(Available data begins)

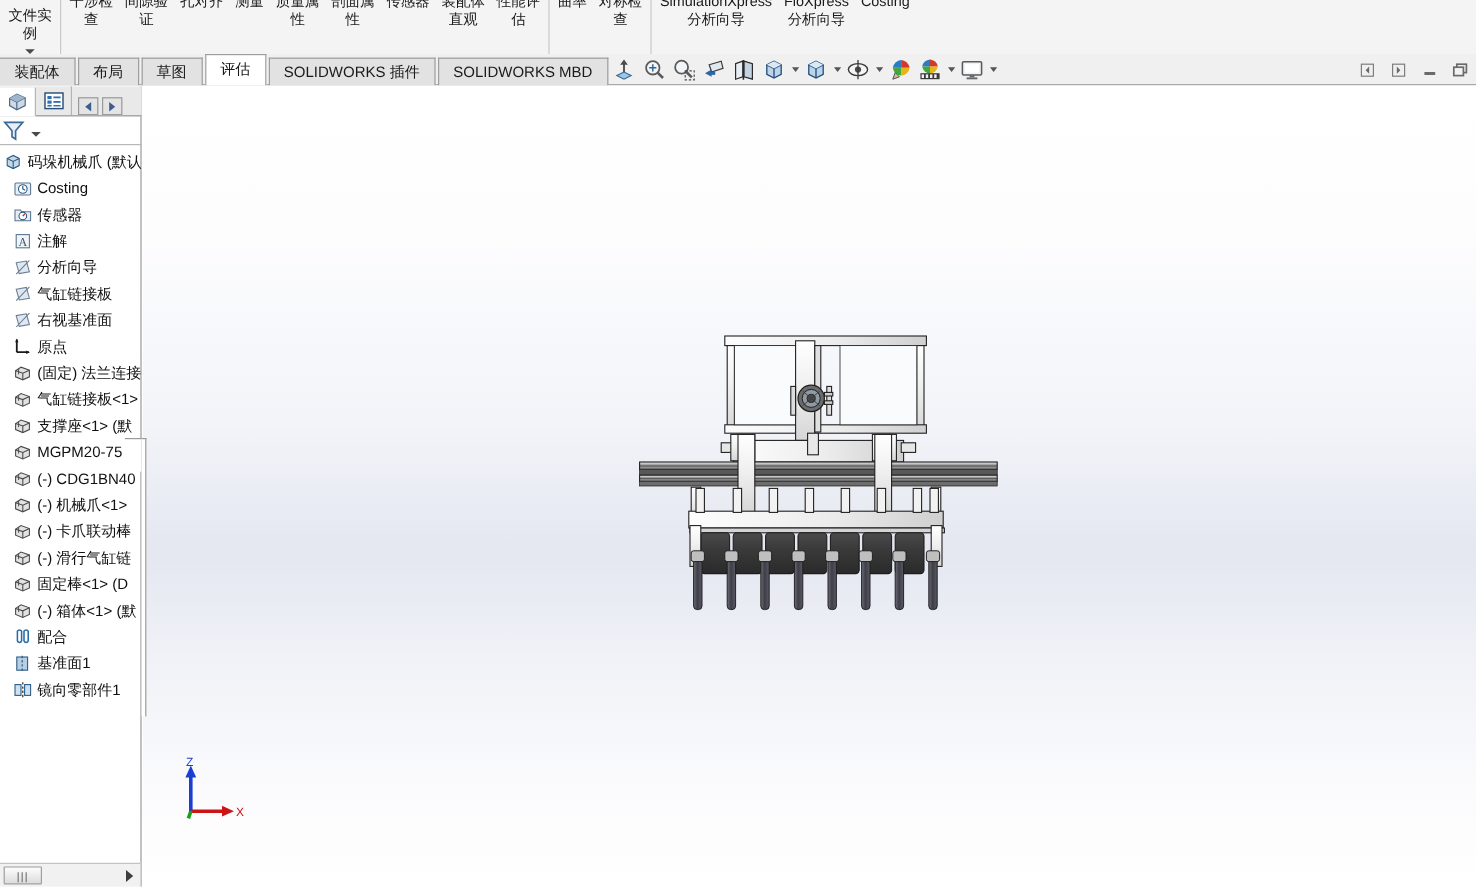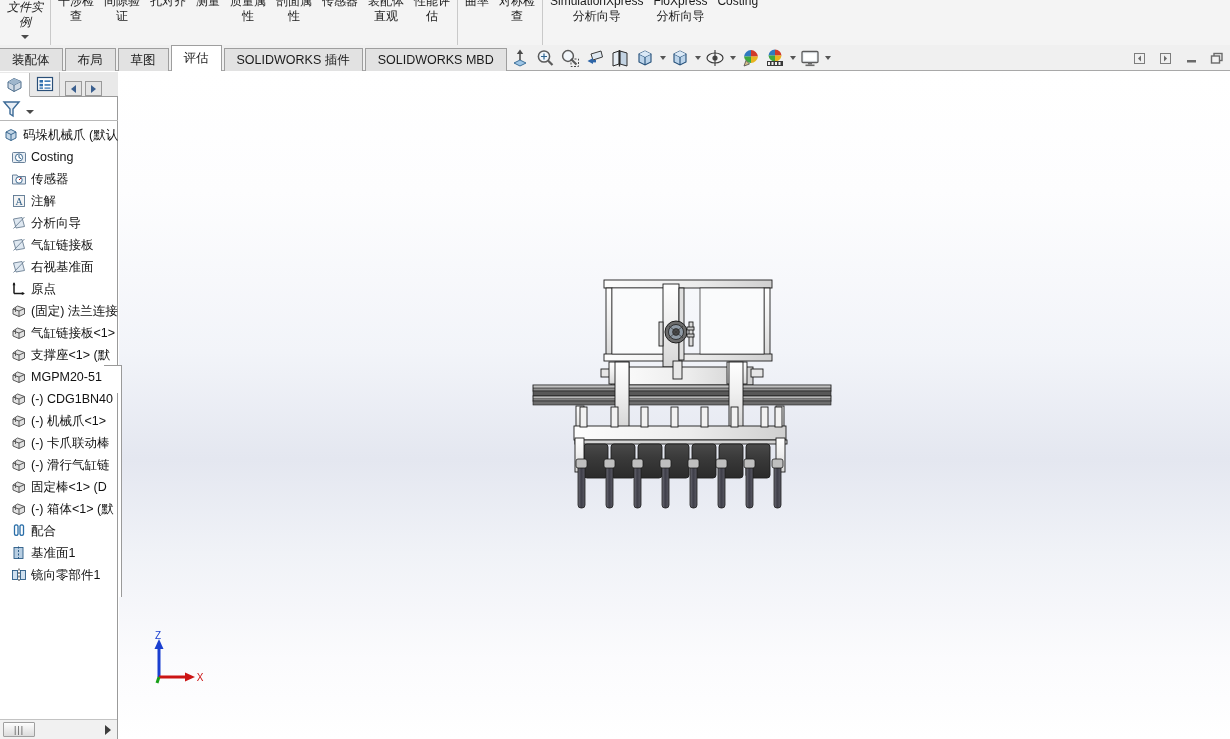--- a/index.html
+++ b/index.html
@@ -38,21 +38,21 @@
     margin-top: -6px;
   }
   .rb-label.en { font-size: 12px; }
   .rb-caret {
     width: 0; height: 0;
     border-left: 4px solid transparent;
     border-right: 4px solid transparent;
     border-top: 4px solid #4a4a4a;
     margin-top: 5px;
   }
-  .rb-item.with-caret { justify-content: center; font-style: italic; }
+  .rb-item.with-caret { justify-content: flex-end; }
 
   
   .tabrow {
     position: absolute; left: 0; top: 45px; width: 1230px; height: 26px;
     background: #f0f0f0;
     border-bottom: 1px solid #a8a8a8;
   }
   .tabs {
     position: absolute; left: 0; top: 0; display: flex; align-items: flex-end;
     height: 26px;
@@ -586,21 +586,21 @@
         </div>
         <div class="tnode lvl1">
           <span class="ti">
             <svg width="16" height="16" viewBox="0 0 16 16">
               <path d="M2 6 L6.5 3 L13.5 5.5 L13.5 11 L8 13.5 L2 11 Z" fill="#e2e2e2" stroke="#4a4a4a" stroke-width="0.9"></path>
               <path d="M2 6 L8 8 L13.5 5.5" fill="none" stroke="#4a4a4a" stroke-width="0.9"></path>
               <path d="M8 8 L8 13.5" fill="none" stroke="#4a4a4a" stroke-width="0.9"></path>
               <path d="M4.5 4.5 L4.5 9" stroke="#4a4a4a" stroke-width="0.8"></path>
             </svg>
           </span>
-          <span class="tlabel">MGPM20-51</span>
+          <span class="tlabel">MGPM20-75</span>
         </div>
         <div class="tnode lvl1">
           <span class="ti">
             <svg width="16" height="16" viewBox="0 0 16 16">
               <path d="M2 6 L6.5 3 L13.5 5.5 L13.5 11 L8 13.5 L2 11 Z" fill="#e2e2e2" stroke="#4a4a4a" stroke-width="0.9"></path>
               <path d="M2 6 L8 8 L13.5 5.5" fill="none" stroke="#4a4a4a" stroke-width="0.9"></path>
               <path d="M8 8 L8 13.5" fill="none" stroke="#4a4a4a" stroke-width="0.9"></path>
               <path d="M4.5 4.5 L4.5 9" stroke="#4a4a4a" stroke-width="0.8"></path>
             </svg>
           </span>

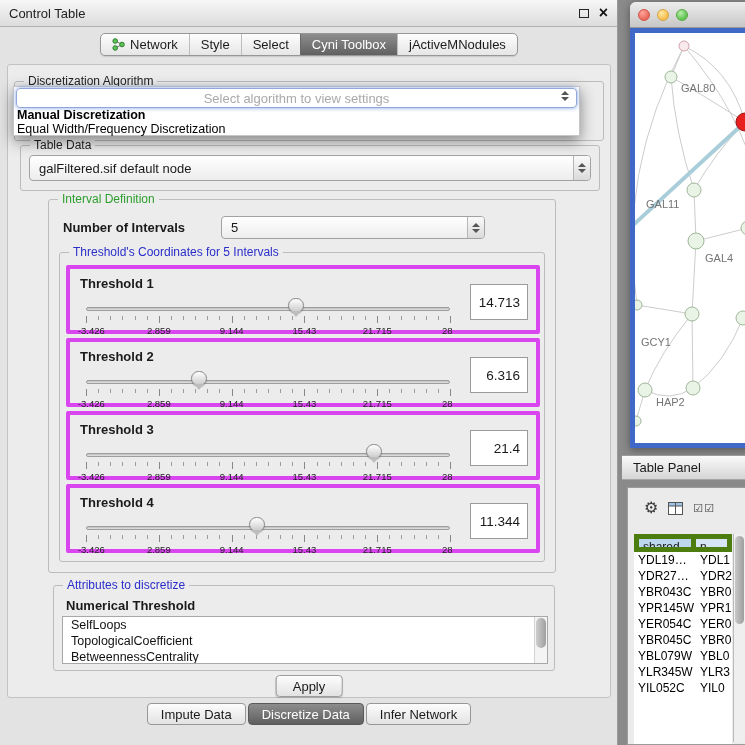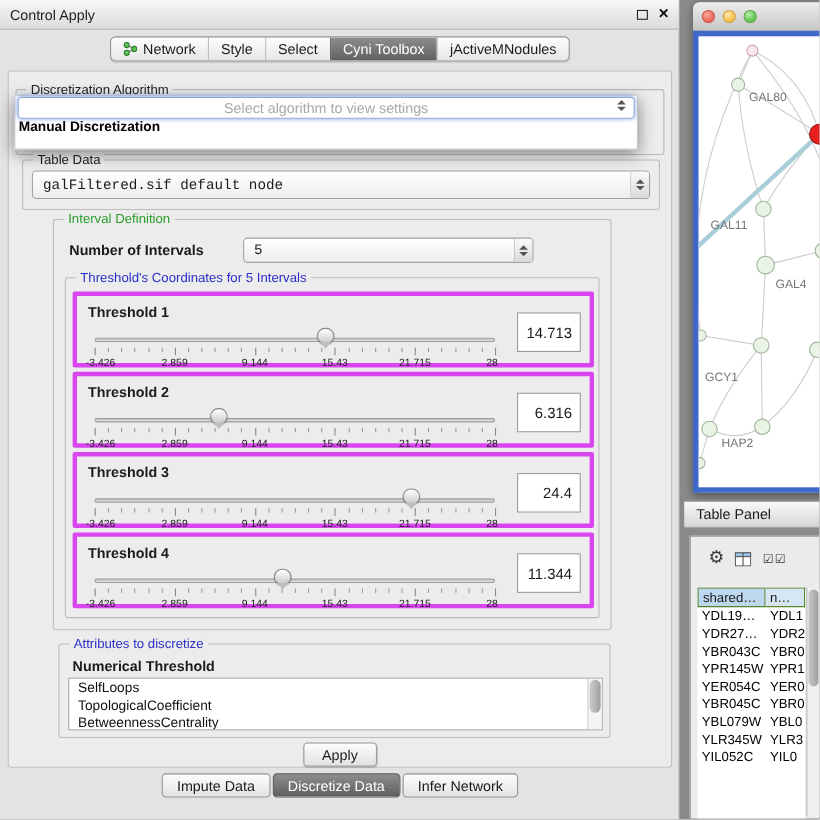--- a/index.html
+++ b/index.html
@@ -46,21 +46,21 @@
   .popup-item{height:14px;line-height:14px;padding-left:3px;font-size:12.5px;color:#000;}
   .popup-item.bold{font-weight:bold;}
 
   .stepper{display:inline-flex;flex-direction:column;gap:2px;align-items:center;width:14px;}
   .stepper i{display:block;width:0;height:0;border-left:4px solid transparent;border-right:4px solid transparent;}
   .stepper i.up{border-bottom:4px solid #555;}
   .stepper i.down{border-top:4px solid #555;}
 
   .combo{position:absolute;background:linear-gradient(#ffffff,#ededed);border:1px solid #a2a2a2;
     border-radius:4px;display:flex;align-items:center;font-size:13px;}
-  .combo .val{flex:1;padding:0 9px;white-space:nowrap;overflow:hidden;font-family:Liberation Mono, monospace;}
+  .combo .val{flex:1;padding:0 9px;white-space:nowrap;overflow:hidden;}
   .combo .cstep{width:17px;align-self:stretch;border-left:1px solid #b5b5b5;display:flex;
     align-items:center;justify-content:center;background:linear-gradient(#fafafa,#dadada);border-radius:0 3px 3px 0;}
 
   .td-group{left:12px;top:80px;width:580px;height:46px;}
   .td-combo{left:8px;top:9px;width:562px;height:26px;}
 
   .interval-group{left:40px;top:134px;width:508px;height:374px;}
   .noi-label{position:absolute;left:14px;top:20px;font-weight:bold;font-size:13px;}
   .noi-combo{left:172px;top:16px;width:264px;height:23px;}
 
@@ -121,37 +121,37 @@
     background:linear-gradient(#fafafa,#d5d5d5);border-top:1px solid #9a9a9a;
     border-bottom:1px solid #a5a5a5;display:flex;align-items:center;padding-left:11px;
     font-size:13px;color:#1a1a1a;}
   #table-window{position:absolute;left:627px;top:487px;width:118px;height:258px;
     background:#ebebeb;border:1px solid #9b9b9b;border-right:none;}
   .tp-toolbar{height:40px;display:flex;align-items:center;gap:10px;padding-left:16px;color:#3a3a3a;}
   .tp-toolbar .gear{font-size:16px;line-height:16px;}
   .tp-toolbar .checks{font-size:11px;letter-spacing:1px;}
   .tp-table{position:absolute;left:6px;top:46px;right:13px;bottom:0;background:#fff;overflow:hidden;}
   .thead{display:flex;}
-  .th{height:18px;font-size:12px;padding:1px 4px;border:1px solid #4d7c0f;white-space:nowrap;overflow:hidden;}
+  .th{height:18px;font-size:12px;padding:1px 4px;border:5px solid #4d7c0f;white-space:nowrap;overflow:hidden;}
   .th.c0{width:62px;background:var(--header-blue,#bdd7ef);}
   .th.c1{flex:1;background:#d6e6f5;border-left:none;}
   .tr{display:flex;height:16px;}
   .td{font-size:12px;line-height:16px;padding:0 4px;white-space:nowrap;overflow:hidden;color:#000;}
   .td.c0{width:62px;}
   .td.c1{flex:1;}
   .tp-scroll{position:absolute;right:0;top:46px;bottom:2px;width:12px;background:#efefef;border-left:1px solid #bbb;}
   .tp-thumb{position:absolute;left:1px;top:2px;width:9px;height:88px;border-radius:5px;
     background:linear-gradient(90deg,#c9c9c9,#9e9e9e);}
 </style>
 </head>
 <body>
 
 <div id="control-panel">
   <div class="titlebar">
-    <span class="title">Control Apply</span>
+    <span class="title">Control Table</span>
     <span class="win-btns">
       <span class="restore-box"></span>
       <span class="close-x">×</span>
     </span>
   </div>
 
   <div class="top-tabs">
     <div class="seg">
         <div class="seg-item">
           <svg width="13" height="13" viewBox="0 0 13 13">
@@ -186,20 +186,21 @@
 
     <div class="popup">
       <div class="popup-combo">
         <span class="ph">Select algorithm to view settings</span>
         <span class="stepper">
             <i class="up"></i>
             <i class="down"></i>
           </span>
       </div>
       <div class="popup-item bold">Manual Discretization</div>
+      <div class="popup-item">Equal Width/Frequency Discretization</div>
     </div>
 
     <div class="group td-group">
       <span class="gtitle">Table Data</span>
       <div class="combo td-combo">
         <span class="val">galFiltered.sif default node</span>
         <span class="cstep">
             <span class="stepper">
               <i class="up"></i>
               <i class="down"></i>
@@ -364,21 +365,21 @@
               </div>
             <div class="scale">
                 <span style="left: 0%; transform: translateX(-30%);">-3.426</span>
                 <span style="left: 20%;">2.859</span>
                 <span style="left: 40%;">9.144</span>
                 <span style="left: 60%;">15.43</span>
                 <span style="left: 80%;">21.715</span>
                 <span style="left: 100%; transform: translateX(-75%);">28</span>
               </div>
           </div>
-          <div class="value-box">24.4</div>
+          <div class="value-box">21.4</div>
         </div>
 
         <div class="thresh-row r3">
           <div class="t-label">Threshold 4</div>
           <div class="slider">
             <div class="track"></div>
             <div class="thumb" style="left: calc(47% - 8px);"></div>
             <div class="ruler">
                 <i class="major" style="left: 0%;"></i>
                 <i style="left: 3.33333%;"></i>

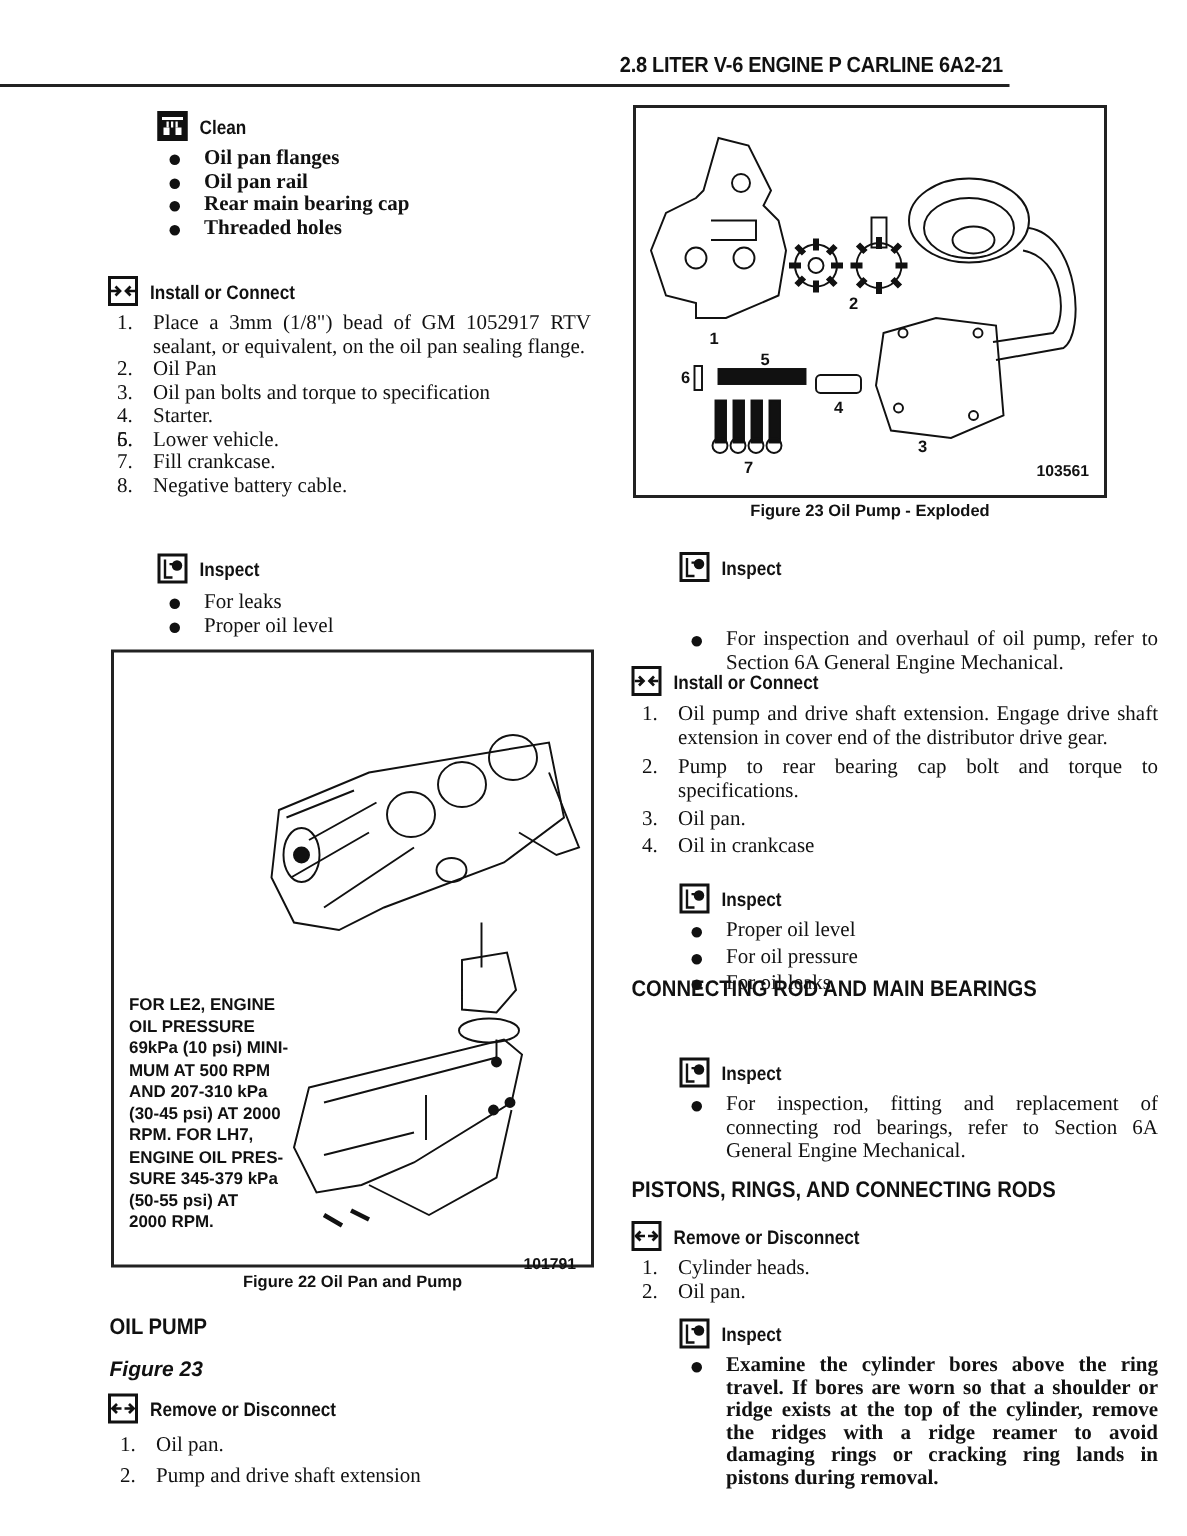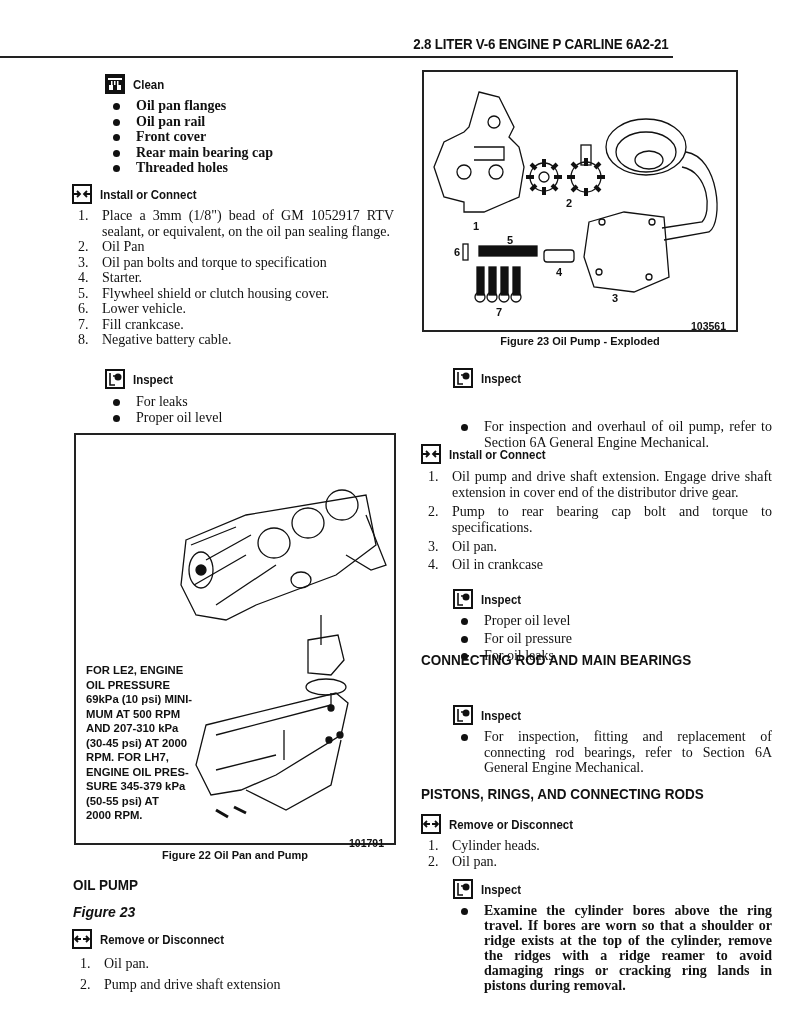--- a/index.html
+++ b/index.html
@@ -54,42 +54,41 @@
           <rect x="2" y="9" width="4" height="5" fill="#fff"></rect>
           <rect x="10" y="9" width="4" height="5" fill="#fff"></rect>
         </svg>
     </span>
     <span class="lbl">Clean</span>
   </div>
 </div>
 <ul class="b col" style="left:108px; top:98px; width:300px;font-weight:bold;">
   <li>Oil pan flanges</li>
   <li>Oil pan rail</li>
-  <li>Front cover</li>
   <li>Rear main bearing cap</li>
   <li>Threaded holes</li>
 </ul>
 
 <div class="col" style="left:72px; top:182px; width:320px;">
   <div class="stephead">
     <span class="ibox">
       <svg width="16" height="10" viewBox="0 0 16 10">
           <path d="M0 5h6M3 2l3 3-3 3" stroke="#111" stroke-width="1.8" fill="none"></path>
           <path d="M16 5h-6M13 2l-3 3 3 3" stroke="#111" stroke-width="1.8" fill="none"></path>
         </svg>
     </span>
     <span class="lbl">Install or Connect</span>
   </div>
 </div>
 <ol class="n col" style="left:78px; top:208px; width:316px;">
   <li><span class="num">1.</span><span>Place a 3mm (1/8") bead of GM 1052917 RTV sealant, or equivalent, on the oil pan sealing flange.</span></li>
   <li><span class="num">2.</span><span>Oil Pan</span></li>
   <li><span class="num">3.</span><span>Oil pan bolts and torque to specification</span></li>
   <li><span class="num">4.</span><span>Starter.</span></li>
-  <li><span class="num">5.</span><span>Flywheel shield or clutch housing cover.</span></li>
+  <li><span class="num">5.</span></li>
   <li><span class="num">6.</span><span>Lower vehicle.</span></li>
   <li><span class="num">7.</span><span>Fill crankcase.</span></li>
   <li><span class="num">8.</span><span>Negative battery cable.</span></li>
 </ol>
 
 <div class="col" style="left:105px; top:367px; width:300px;">
   <div class="stephead">
     <span class="ibox">
       <svg width="16" height="16" viewBox="0 0 16 16">
           <path d="M3 2v12h5" stroke="#111" stroke-width="1.6" fill="none"></path>
@@ -222,21 +221,21 @@
         </g>
     </g>
   </svg>
   <div class="partnum" style="left:49px; top:148px;">1</div>
   <div class="partnum" style="left:142px; top:125px;">2</div>
   <div class="partnum" style="left:188px; top:220px;">3</div>
   <div class="partnum" style="left:132px; top:194px;">4</div>
   <div class="partnum" style="left:83px; top:162px;">5</div>
   <div class="partnum" style="left:30px; top:174px;">6</div>
   <div class="partnum" style="left:72px; top:234px;">7</div>
-  <div class="figid" style="right:10px; top:248px;">103561</div>
+  <div class="figid" style="right:10px; top:236px;">103561</div>
 </div>
 <div class="figcap" style="left:422px; top:335px; width:316px;">Figure 23 Oil Pump - Exploded</div>
 
 <div class="col" style="left:453px; top:366px;">
   <div class="stephead">
     <span class="ibox">
       <svg width="16" height="16" viewBox="0 0 16 16">
           <path d="M3 2v12h5" stroke="#111" stroke-width="1.6" fill="none"></path>
           <circle cx="11" cy="6" r="3.5" fill="#111"></circle>
           <path d="M6 5h3" stroke="#111" stroke-width="1.5"></path>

(Available data ends)

— Problem description —
Return the opening line of the data above and every line after it up to and including the line that holds "position: absolute; left: 0; top: 45px;"; pictures stay out.

— Output —
--- a/index.html
+++ b/index.html
@@ -38,21 +38,21 @@
     margin-top: -6px;
   }
   .rb-label.en { font-size: 12px; }
   .rb-caret {
     width: 0; height: 0;
     border-left: 4px solid transparent;
     border-right: 4px solid transparent;
     border-top: 4px solid #4a4a4a;
     margin-top: 5px;
   }
-  .rb-item.with-caret { justify-content: center; font-style: italic; }
+  .rb-item.with-caret { justify-content: flex-end; }
 
   
   .tabrow {
     position: absolute; left: 0; top: 45px; width: 1230px; height: 26px;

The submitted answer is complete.